Ainda que seja um local de trabalho, que por isso mesmo não possa
prescindir de conforto e organização, esse tipo de ocupação
permite maior informalidade, com soluções que privilegiem
a criação e o trabalho em equipe.
Assim foi no projeto de interiores da Sociedade da Comunicação/DDP,
em São Paulo. Em fase de expansão, a empresa buscava um
espaço mais adequado, em outro ponto da cidade, já que o
bairro onde estava instalada não atendia as necessidades de seus
funcionários e clientes. A escolha do novo imóvel e de todo
o processo de mudança contou com o suporte dos arquitetos do escritório
Piratininga, que também assumiu o gerenciamento e a execução
do projeto de interiores.
Essa convergência permitiu que trabalho e custos fossem tratados
de uma forma global. O projeto de organização interna, por
exemplo, foi facilitado pela geometria da planta. "As lajes são
pequenas, têm apenas 200 m², mas possuem proporções
suficientes para fazer essa disposição render", conta
a arquiteta Renata Semin, uma das sócias do escritório de
arquitetura.
Em função da área de cada pavimento e do número
de pessoas fixas que a agência deveria comportar, o programa foi
distribuído por dois andares (segundo e terceiro) com trânsito
interno feito pelas escadas.
O acesso se faz pelo andar mais alto, ocupado pelos departamentos da
agência que têm maior interface com fornecedores e prestadores
de serviço, como a recepção e áreas de trabalho
dos setores administrativos. No mesmo pavimento foram instaladas salas
de reuniões de diferentes dimensões e formatação.

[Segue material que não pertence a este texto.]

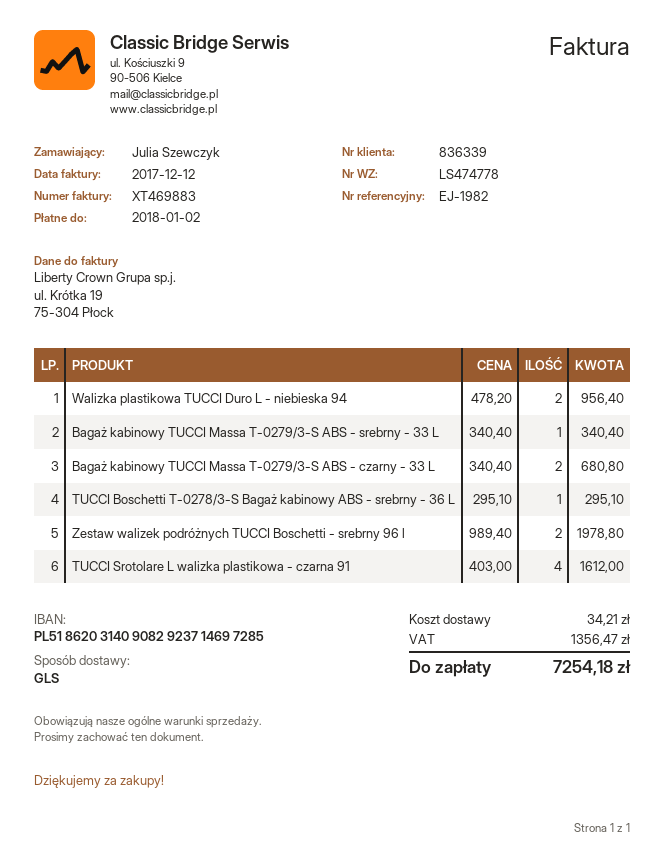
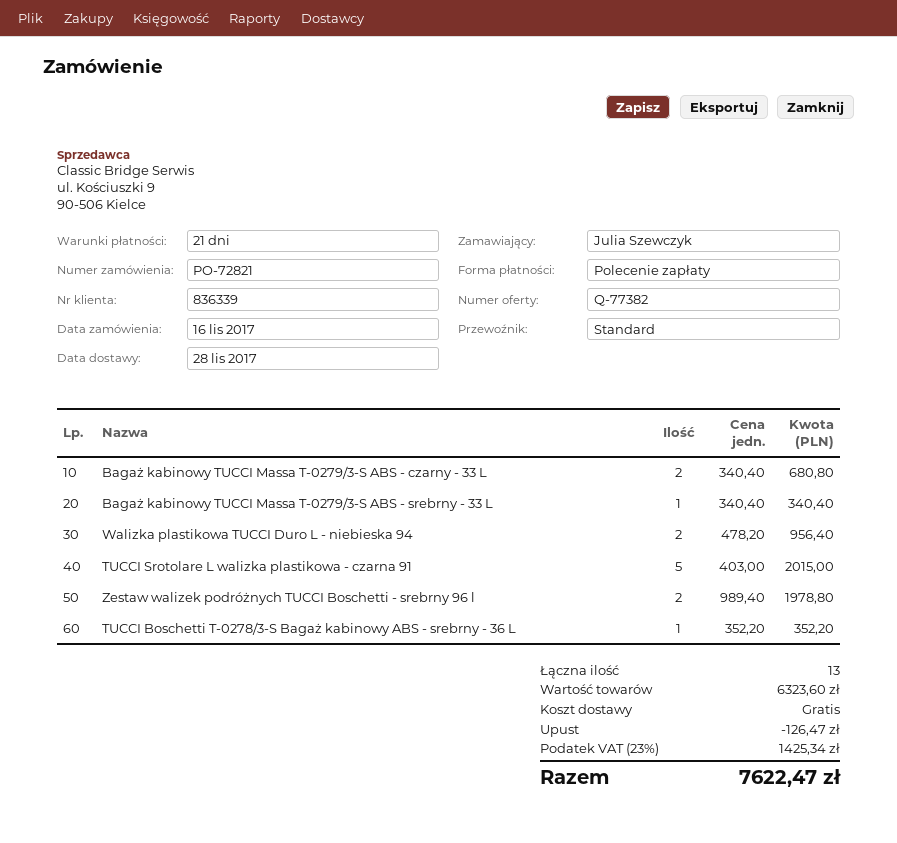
shipping method: GLS -> standard
TUCCI Boschetti T-0278/3-S Bagaż kabinowy ABS - srebrny - 36 L: 1 x 295.10 = 295.10 -> 1 x 352.20 = 352.20
TUCCI Srotolare L walizka plastikowa - czarna 91: 4 x 403.00 = 1612.00 -> 5 x 403.00 = 2015.00
discount: none -> 126.47
shipping: 34.21 -> 0.00
tax: 1356.47 -> 1425.34
total: 7254.18 -> 7622.47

Há, inclusive, uma sala de estar concebida para ser um espaço
mais descontraído para reuniões.
No edifício onde a agência foi instalada, não existem
halls na saída dos elevadores. Os arquitetos tiraram partido dessa
situação abolindo o hall. Com divisórias de vidro
transparente, garantiu-se uma condição visual mais confortável:
em vez de se deparar com uma divisória, quem chega tem à
frente um espaço amplo com vista para o exterior.
Ainda na recepção, uma única peça acomoda
a bancada de trabalho de um atendente e o banco para espera. Com cerca
de 5 m de comprimento, o móvel sintetiza a entrada à agência,
organiza e torna clara a circulação.